Simak! Ini Hasil Pembahasan Soal Larangan Ekspor Batu Bara

Jakarta, CNBC Indonesia - Asosiasi Perusahaan Batu Bara Indonesia (APBI) membenarkan, bahwa saat ini pemerintah dalam hal ini Kementerian Perdagangan (Kemendag) dan Kementerian ESDM, Pelaku usaha dan PT PLN (Persero) tengah mencari solusi untuk kembali membuka keran ekspor batu bara pasca adanya keputusan pemberhentian ekspor sementara itu.
Meskipun tak ingin berkomentar lebih jauh atas polemik ini, Direktur Eksekutif APBI, Hendra Sinadia menyampaikan bahwa pertemuan antara pemerintah bersama pelaku usaha dilakukan secara virtual pada tanggal 1 Januari dan 2 Januari 2022 kemarin. Hasil pertemuan itu sedang mencari solusi terbaik agar pasokan ke PLN bisa tetap terpenuhi dan ekspor kembali berjalan.
"Kementerian Perdagangan dan Kementerian ESDM dan pelaku usaha sedang mengupayakan solusi penyelesaian untuk ekspor dan juga untuk memenuhi kelangkaan pasokan yang dikeluhkan oleh PLN," terang Hendra kepada CNBC Indonesia, Senin (3/1/2022).
Yang jelas, kata Hendra, perusahaan yang masuk dalam APBI komitmen untuk memenuhi kebutuhan batu bara untuk kebutuhan PLN sebagai upaya mencegah terjadinya pemadangan listrik di PLTU milik PLN.
"Kita akan all out memastikan untuk PLN. Setelah itu kita berharap keran ekspor bisa dibuka secara bertahap," tandas Hendra.
Ketua Umum Kamar Dagang dan Industri Indonesia (KADIN), Arsjad Rasjid menyampaikan sejatinya, pemerintah tidak memberlakukan sistem sapu jagat atas pelarangan ekspor kepada seluruh perusahaan batu bara.
Sebab, Arsjad banyak juga anggota KADIN sebagai pemasok batu bara telah berupaya maksimal untuk memenuhi kontrak penjualan dan aturan penjualan batu bara untuk kelistrikan nasional sebesar 25%.
"Karena itu kami berharap agar pihak pemerintah dapat menerapkan sistem reward dan penalties yang adil dan konsisten, bukan memberlakukan sistem sapu jagat kepada seluruh perusahaan batubara," ungkap Arsjad.
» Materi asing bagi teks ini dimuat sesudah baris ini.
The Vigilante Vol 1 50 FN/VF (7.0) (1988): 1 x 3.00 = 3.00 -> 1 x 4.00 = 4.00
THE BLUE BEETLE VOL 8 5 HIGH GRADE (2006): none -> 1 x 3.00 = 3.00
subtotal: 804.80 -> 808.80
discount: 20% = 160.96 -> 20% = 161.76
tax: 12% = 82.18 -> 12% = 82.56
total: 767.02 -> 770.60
Dengan begitu, Arsjad meminta pemerintah meninjau kembali kebijakan larangan ekspor ini. Pasalnya, banyak perusahaan batu bara nasional yang juga terikat kontrak dengan luar negeri. Selain itu, kebijakan ini akan memperburuk citra pemerintah terkait dengan konsistensi kebijakan dalam berbisnis.
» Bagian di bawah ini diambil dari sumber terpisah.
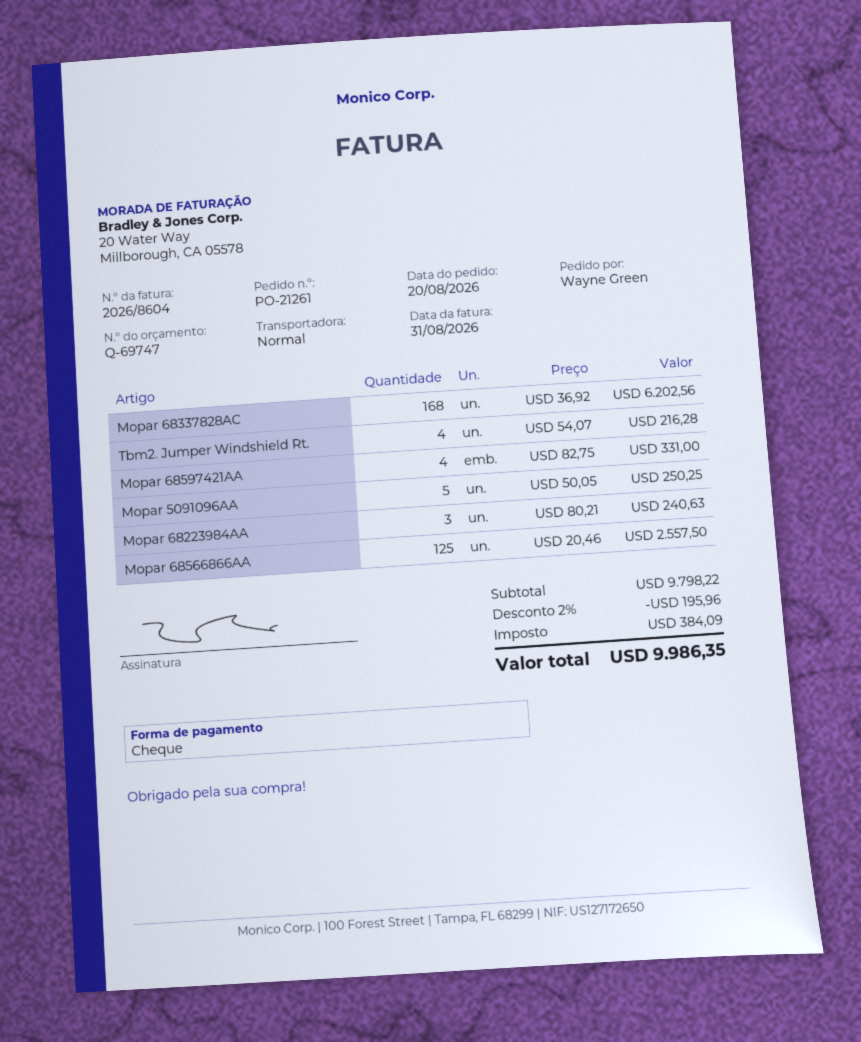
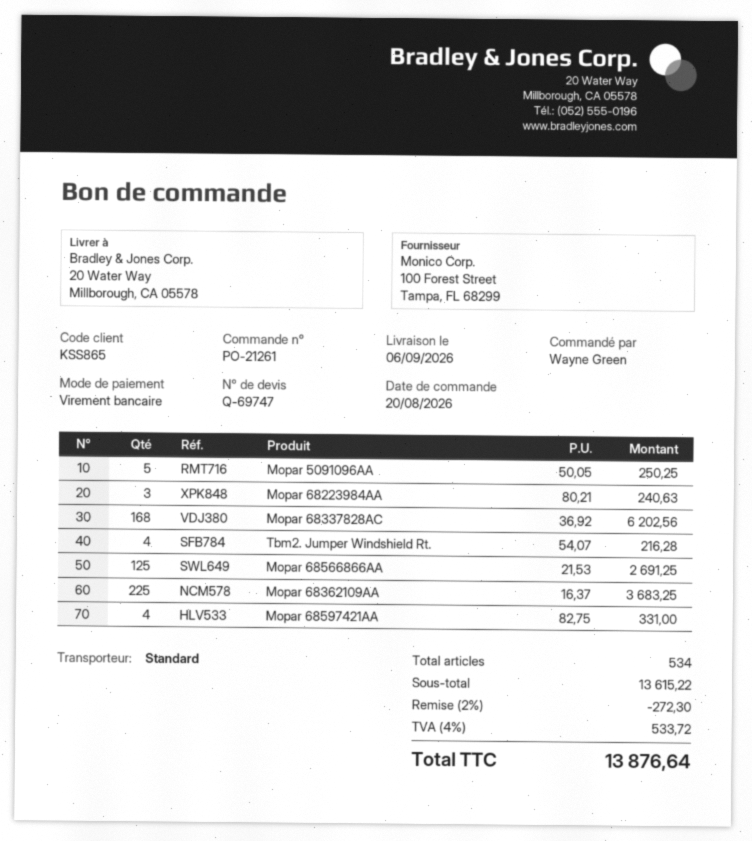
payment method: cheque -> bank transfer
Mopar 68566866AA: 125 x 20.46 = 2557.50 -> 125 x 21.53 = 2691.25
Mopar 68362109AA: none -> 225 x 16.37 = 3683.25
subtotal: 9798.22 -> 13615.22
discount: 2% = 195.96 -> 2% = 272.30
tax: 384.09 -> 533.72
total: 9986.35 -> 13876.64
Sebelumnya, Kementerian ESDM melalui melalui surat Ditjen Minerba Nomor B-1605/MB.05/DJB.B/2021 yang diterbitkan pada tanggal 31 Desember 2021, resmi melarang perusahaan pertambangan batu bara untuk melakukan kegiatan ekspor batu bara.
Pemerintah mengambil kebijakan untuk melakukan pelarangan ekspor batubara periode 1 hingga 31 Januari 2022 bagi pemegang Izin Usaha Pertambangan (IUP) atau IUPK tahap kegiatan Operasi Produksi, IUPK Sebagai Kelanjutan Operasi Kontrak/Perjanjian dan PKP2B.
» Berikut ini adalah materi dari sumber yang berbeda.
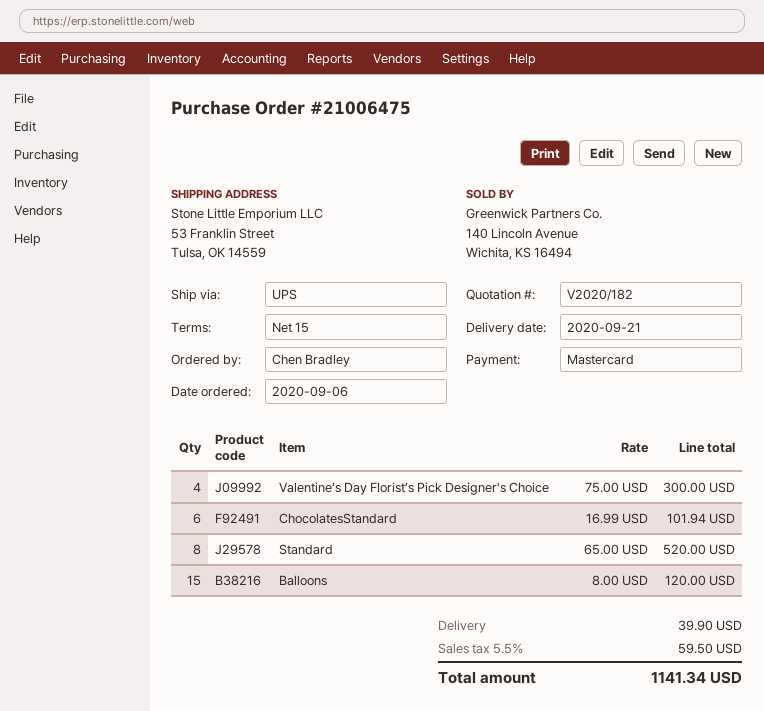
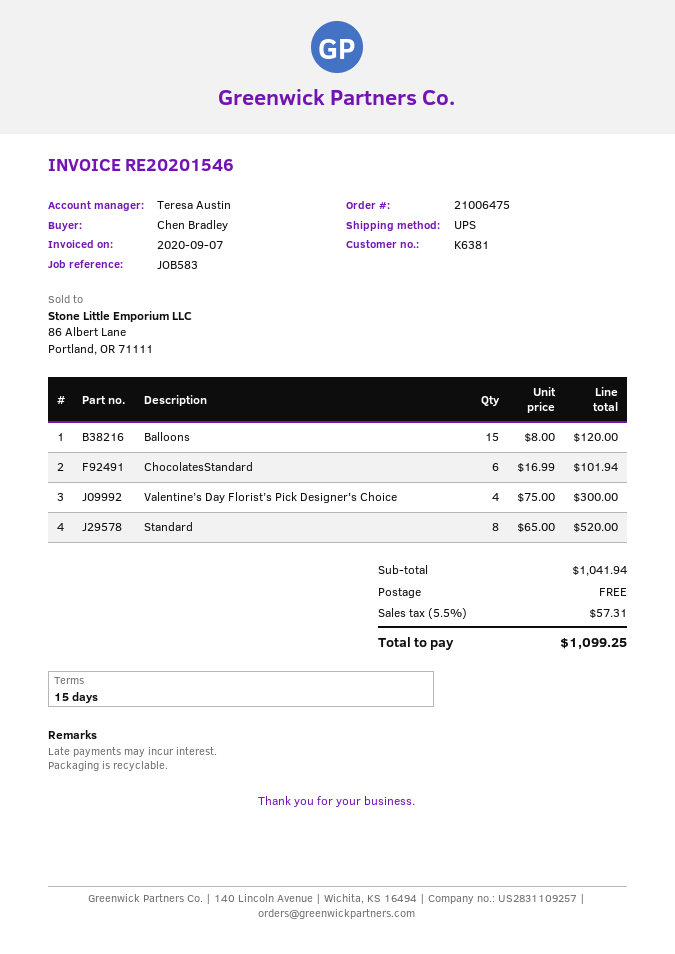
shipping: 39.90 -> 0.00
tax: 5.5% = 59.50 -> 5.5% = 57.31
total: 1141.34 -> 1099.25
Langkah ini dilakukan guna menjamin terpenuhinya pasokan batubara untuk pembangkit listrik. Kurangnya pasokan ini akan berdampak kepada lebih dari 10 juta pelanggan PT PLN (Persero), mulai dari masyarakat umum hingga industri, di wilayah Jawa, Madura, Bali (Jamali) dan non-Jamali.
"Kenapa semuanya dilarang ekspor? Terpaksa dan ini sifatnya sementara. Jika larangan ekspor tidak dilakukan, hampir 20 Pembangkit Listrik Tenaga Uap (PLTU) dengan daya sekitar 10.850 mega watt (MW) akan padam. Ini berpotensi menggangu kestabilan perekonomian nasional," terang Dirjen Minerba Ridwan Djamaluddin.
Saat pasokan batubara untuk pembangkit sudah terpenuhi, kata Ridwan, maka akan kembali normal, dan pengusaha batu bara bisa melaksanakan ekspor kembali. "Kita akan evaluasi setelah tanggal 5 Januari 2022 mendatang," ujar Ridwan.